--- Listed entries Enclosed Below ---

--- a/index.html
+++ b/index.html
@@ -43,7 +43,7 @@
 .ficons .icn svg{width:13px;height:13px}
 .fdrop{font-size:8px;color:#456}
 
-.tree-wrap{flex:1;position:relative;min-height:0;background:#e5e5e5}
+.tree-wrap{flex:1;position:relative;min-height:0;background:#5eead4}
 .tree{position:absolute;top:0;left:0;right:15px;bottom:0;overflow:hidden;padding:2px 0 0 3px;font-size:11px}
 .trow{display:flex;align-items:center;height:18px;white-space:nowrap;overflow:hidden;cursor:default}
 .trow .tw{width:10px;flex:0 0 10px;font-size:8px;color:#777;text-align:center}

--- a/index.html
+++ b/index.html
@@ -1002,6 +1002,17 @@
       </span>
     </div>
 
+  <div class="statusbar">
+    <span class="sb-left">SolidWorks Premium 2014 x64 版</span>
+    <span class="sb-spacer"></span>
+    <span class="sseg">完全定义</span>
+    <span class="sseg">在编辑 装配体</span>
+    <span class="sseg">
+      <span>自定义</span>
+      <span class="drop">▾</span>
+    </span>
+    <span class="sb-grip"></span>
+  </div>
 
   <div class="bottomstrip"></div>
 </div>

--- End of Enclosed Listed entries ---
--- Listed entries Enclosed Below ---

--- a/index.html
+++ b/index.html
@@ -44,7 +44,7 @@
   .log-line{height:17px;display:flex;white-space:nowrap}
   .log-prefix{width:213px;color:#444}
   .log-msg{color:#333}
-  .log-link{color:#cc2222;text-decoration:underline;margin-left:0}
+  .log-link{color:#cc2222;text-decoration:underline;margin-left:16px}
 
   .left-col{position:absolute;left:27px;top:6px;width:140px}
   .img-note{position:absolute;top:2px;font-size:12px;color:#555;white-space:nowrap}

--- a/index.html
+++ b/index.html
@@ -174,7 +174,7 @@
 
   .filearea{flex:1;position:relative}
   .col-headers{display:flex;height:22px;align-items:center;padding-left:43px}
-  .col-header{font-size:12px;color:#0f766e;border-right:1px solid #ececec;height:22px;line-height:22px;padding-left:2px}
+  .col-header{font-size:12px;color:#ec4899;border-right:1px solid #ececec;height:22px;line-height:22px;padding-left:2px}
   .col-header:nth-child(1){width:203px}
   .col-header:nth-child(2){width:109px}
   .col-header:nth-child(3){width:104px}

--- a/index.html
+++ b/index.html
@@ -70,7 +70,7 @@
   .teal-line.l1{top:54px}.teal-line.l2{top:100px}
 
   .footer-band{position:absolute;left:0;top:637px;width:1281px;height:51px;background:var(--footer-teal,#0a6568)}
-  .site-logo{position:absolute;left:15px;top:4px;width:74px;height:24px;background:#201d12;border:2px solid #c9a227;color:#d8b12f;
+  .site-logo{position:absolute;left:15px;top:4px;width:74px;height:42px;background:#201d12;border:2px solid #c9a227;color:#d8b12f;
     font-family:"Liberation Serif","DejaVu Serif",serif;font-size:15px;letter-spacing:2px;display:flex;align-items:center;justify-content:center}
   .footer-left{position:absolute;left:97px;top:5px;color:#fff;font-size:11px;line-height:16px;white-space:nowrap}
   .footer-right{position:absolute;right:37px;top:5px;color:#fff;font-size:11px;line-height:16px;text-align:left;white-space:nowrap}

--- End of Enclosed Listed entries ---
--- Listed entries Enclosed Below ---

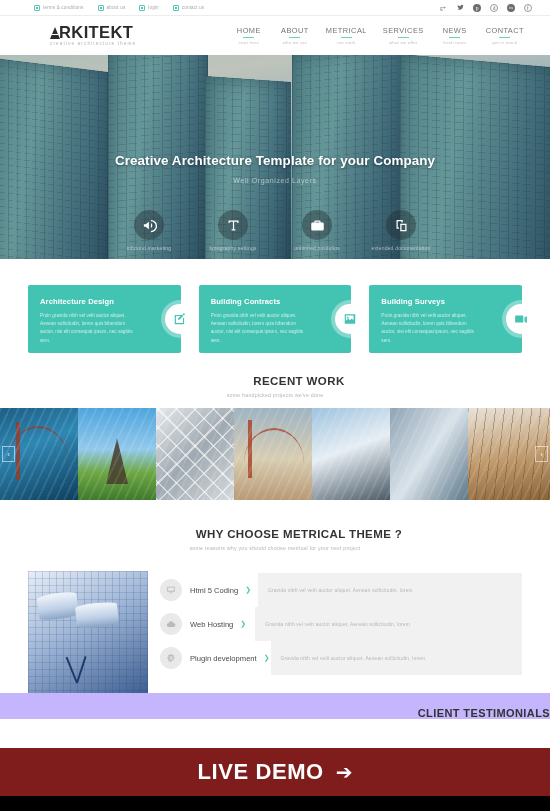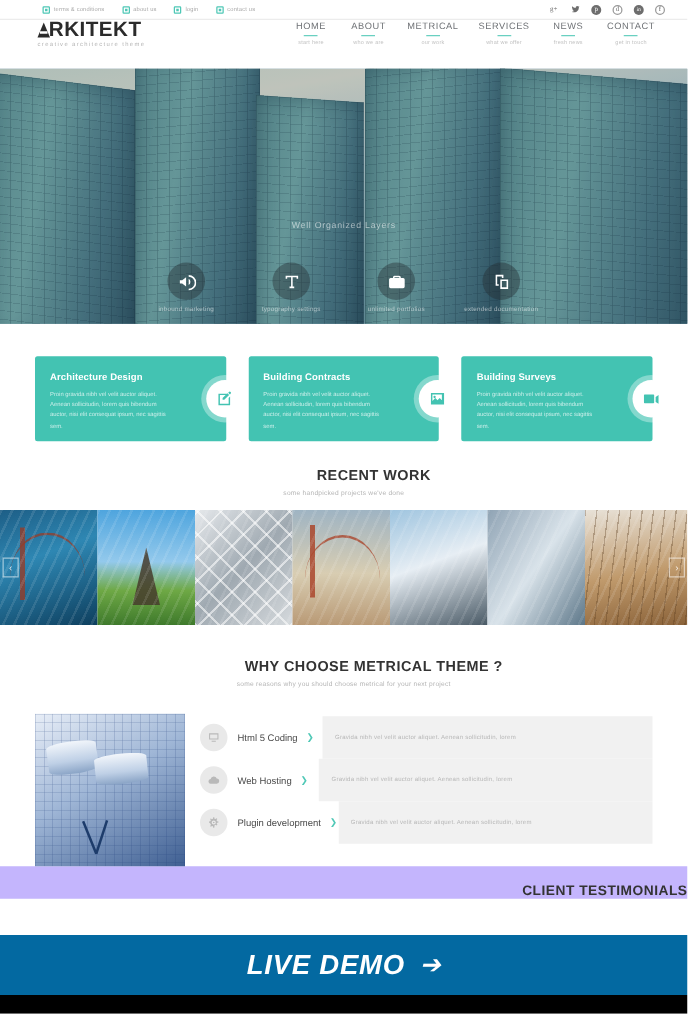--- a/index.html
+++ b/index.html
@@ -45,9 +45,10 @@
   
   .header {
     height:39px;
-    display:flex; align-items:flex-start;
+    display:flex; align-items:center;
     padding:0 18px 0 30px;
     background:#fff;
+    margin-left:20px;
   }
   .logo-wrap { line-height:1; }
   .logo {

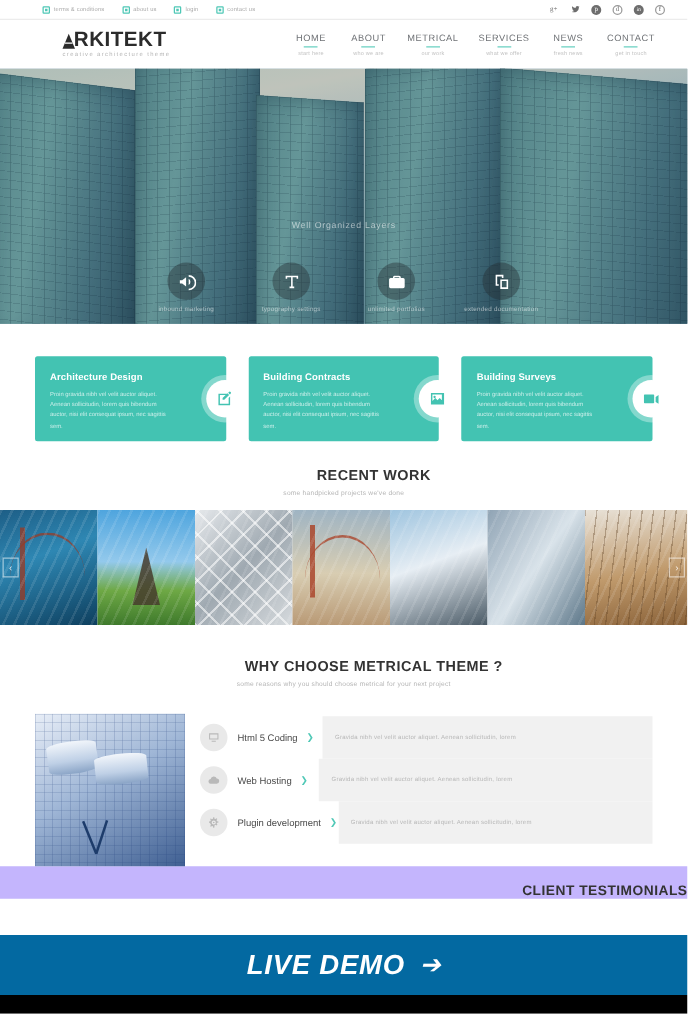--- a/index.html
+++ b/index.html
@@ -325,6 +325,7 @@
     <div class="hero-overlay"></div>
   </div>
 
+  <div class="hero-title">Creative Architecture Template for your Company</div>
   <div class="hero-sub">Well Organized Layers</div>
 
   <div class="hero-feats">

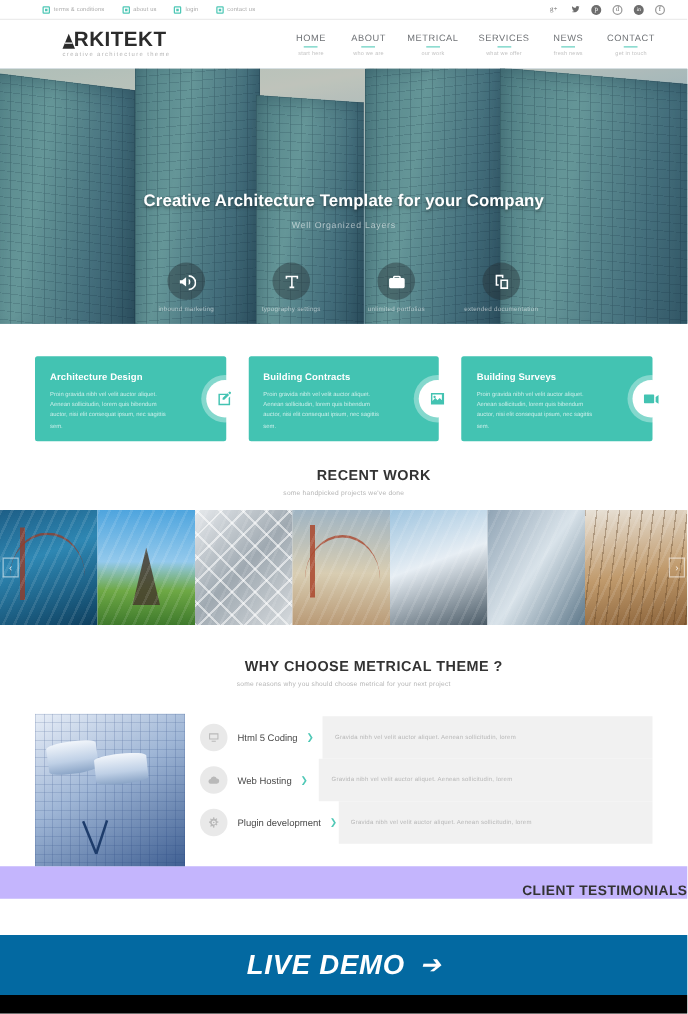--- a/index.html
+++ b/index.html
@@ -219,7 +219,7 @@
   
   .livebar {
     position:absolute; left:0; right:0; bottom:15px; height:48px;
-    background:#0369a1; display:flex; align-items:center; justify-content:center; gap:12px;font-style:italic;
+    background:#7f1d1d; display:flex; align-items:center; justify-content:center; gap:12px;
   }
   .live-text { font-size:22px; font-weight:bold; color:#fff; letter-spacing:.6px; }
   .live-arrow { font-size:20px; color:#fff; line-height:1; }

--- End of Enclosed Listed entries ---

#### [Try it]
Scan the entries for the word "trow". Report each line that has it.

#### [Output for this exercise]
 .trow{display:flex;align-items:center;height:18px;white-space:nowrap;overflow:hidden;cursor:default}
 .trow .tw{width:10px;flex:0 0 10px;font-size:8px;color:#777;text-align:center}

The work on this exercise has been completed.